## The task:
What is needed is an exact transcription of the line containing "font-size: 10px ->" and every line after it through the end of the entries below, with no pictures.

## Input material:
========================================================================

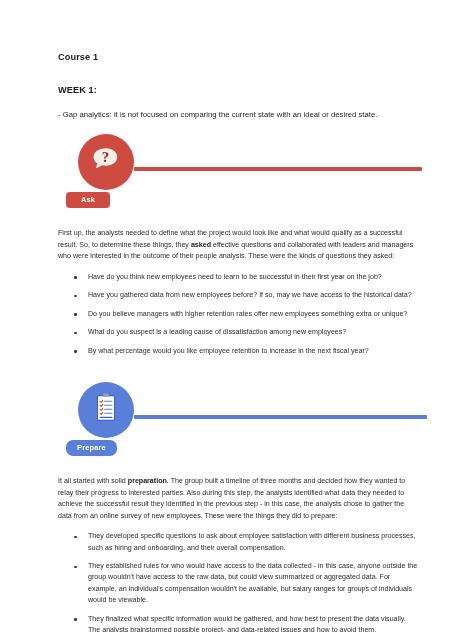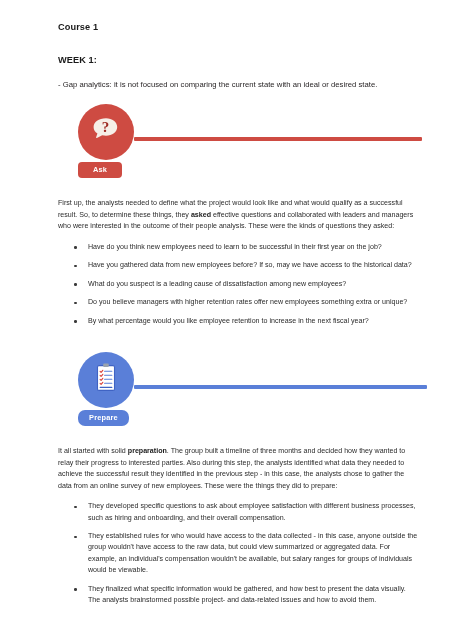"Course 1" .page { padding: 22px 40px 0 58px -> 52px 40px 0 58px }
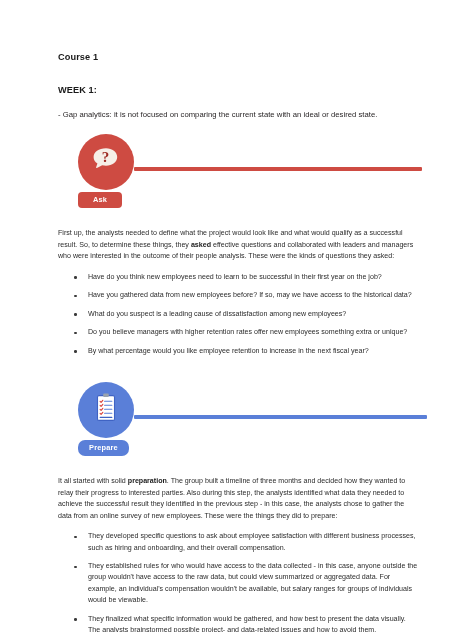"Ask" .pill { left: 20px -> 8px }
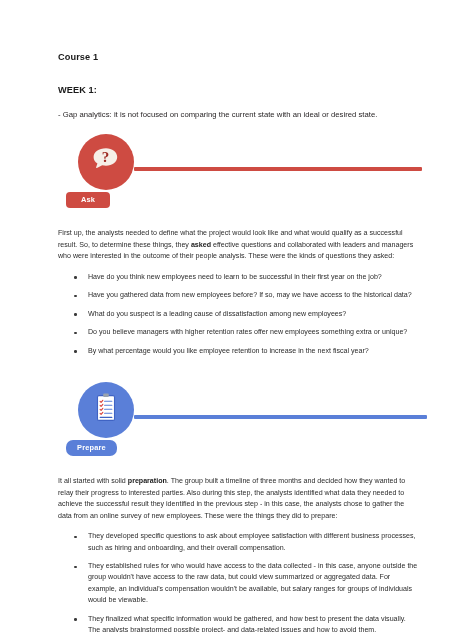"What do you suspect is" li { order: before "Do you believe managers with" -> after "Do you believe managers with" }
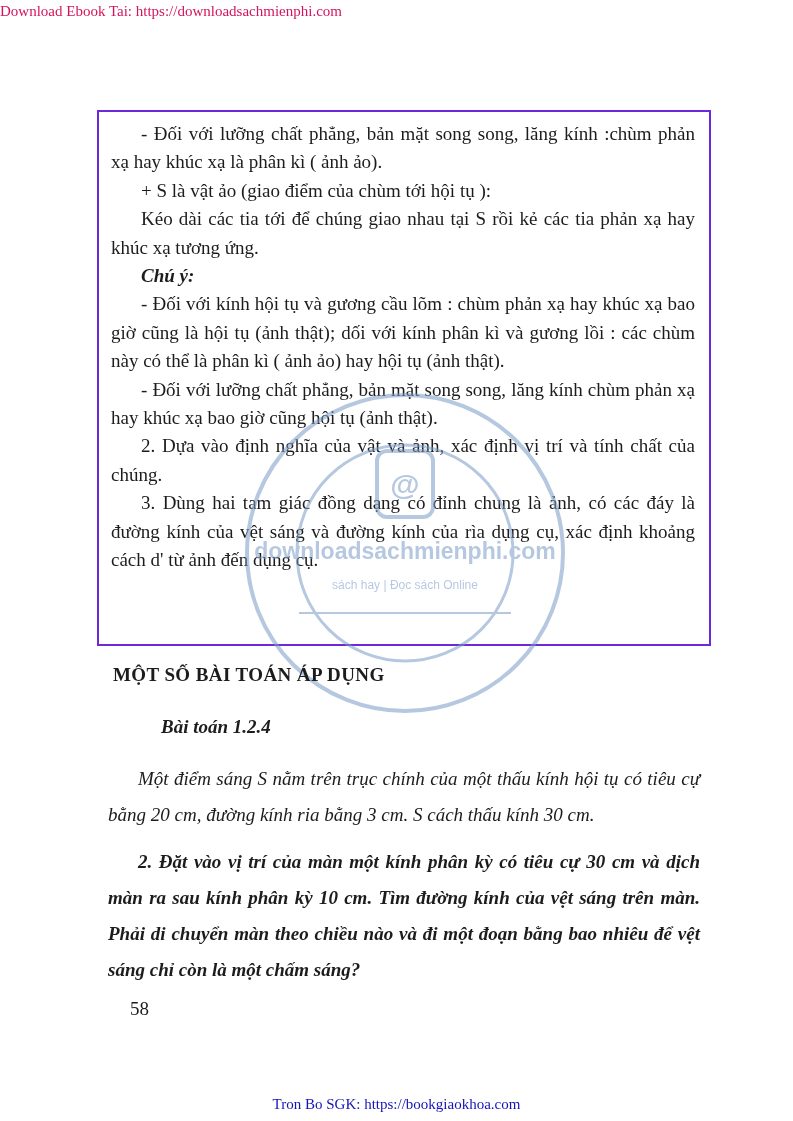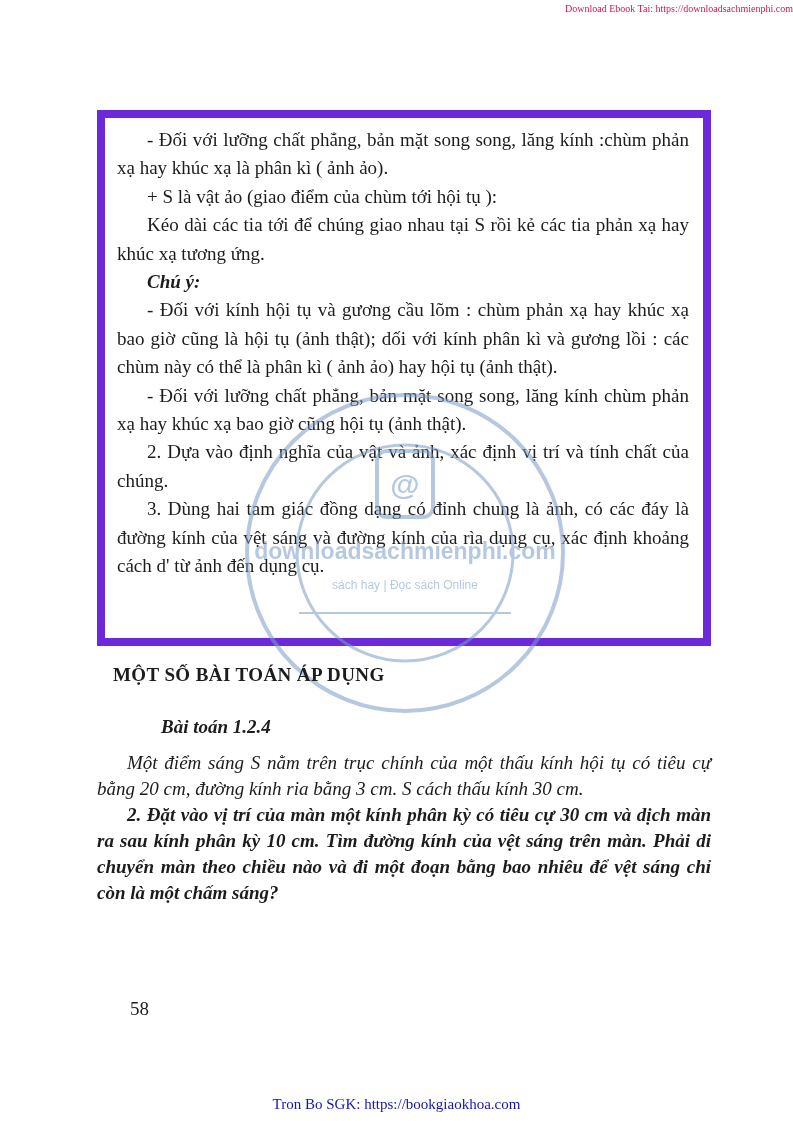"Download Ebook Tai:" .header-link { font-size: 10px -> 15px; text-align: right -> left }
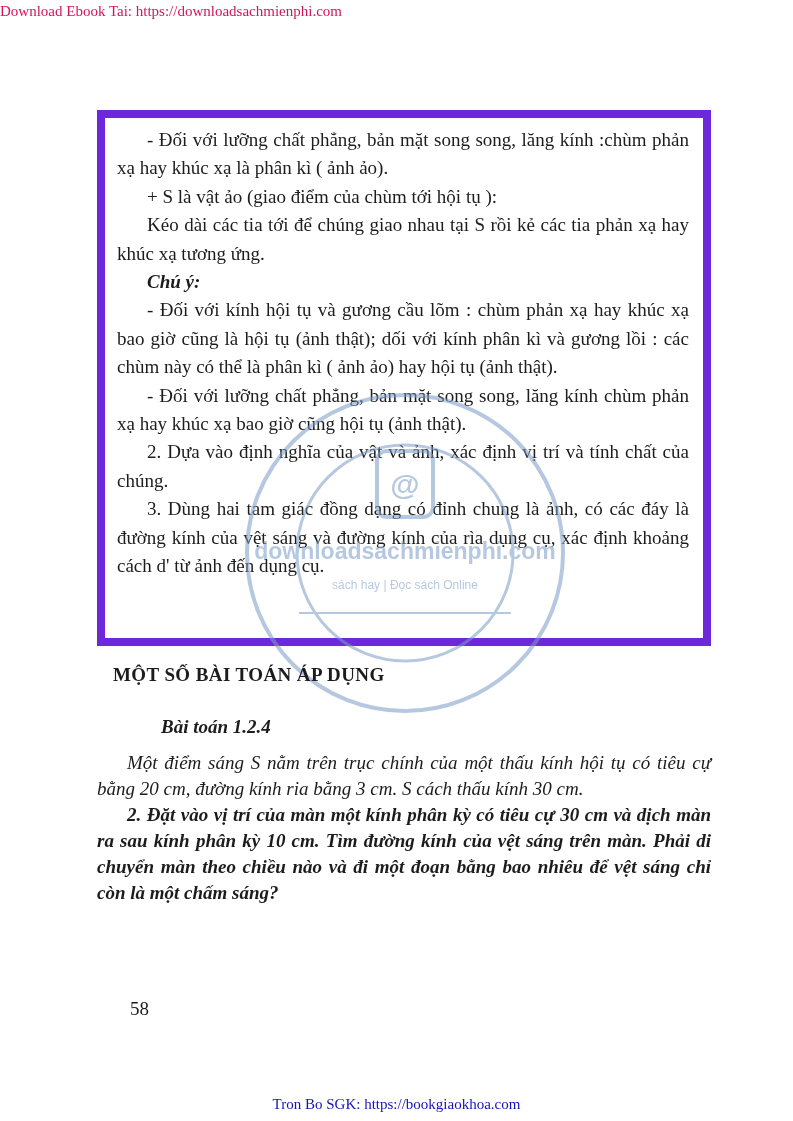"- Đối với lưỡng chất" .content-box { border: 8px solid #6d28d9 -> 2px solid #6d28d9 }
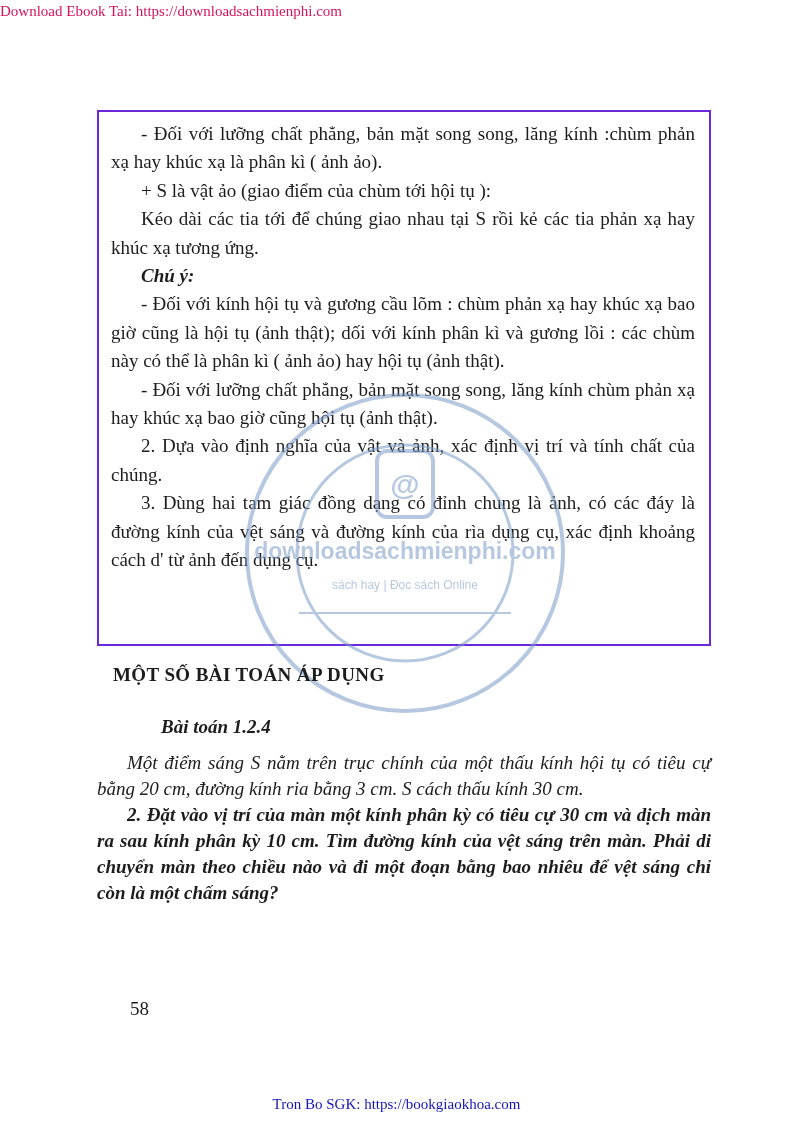"Một điểm sáng S nằm" .section-body p { line-height: 26px -> 36px; margin: 0 -> 11px }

========================================================================

## Exercise solution:
"Download Ebook Tai:" .header-link { font-size: 10px -> 15px; text-align: right -> left }
"- Đối với lưỡng chất" .content-box { border: 8px solid #6d28d9 -> 2px solid #6d28d9 }
"Một điểm sáng S nằm" .section-body p { line-height: 26px -> 36px; margin: 0 -> 11px }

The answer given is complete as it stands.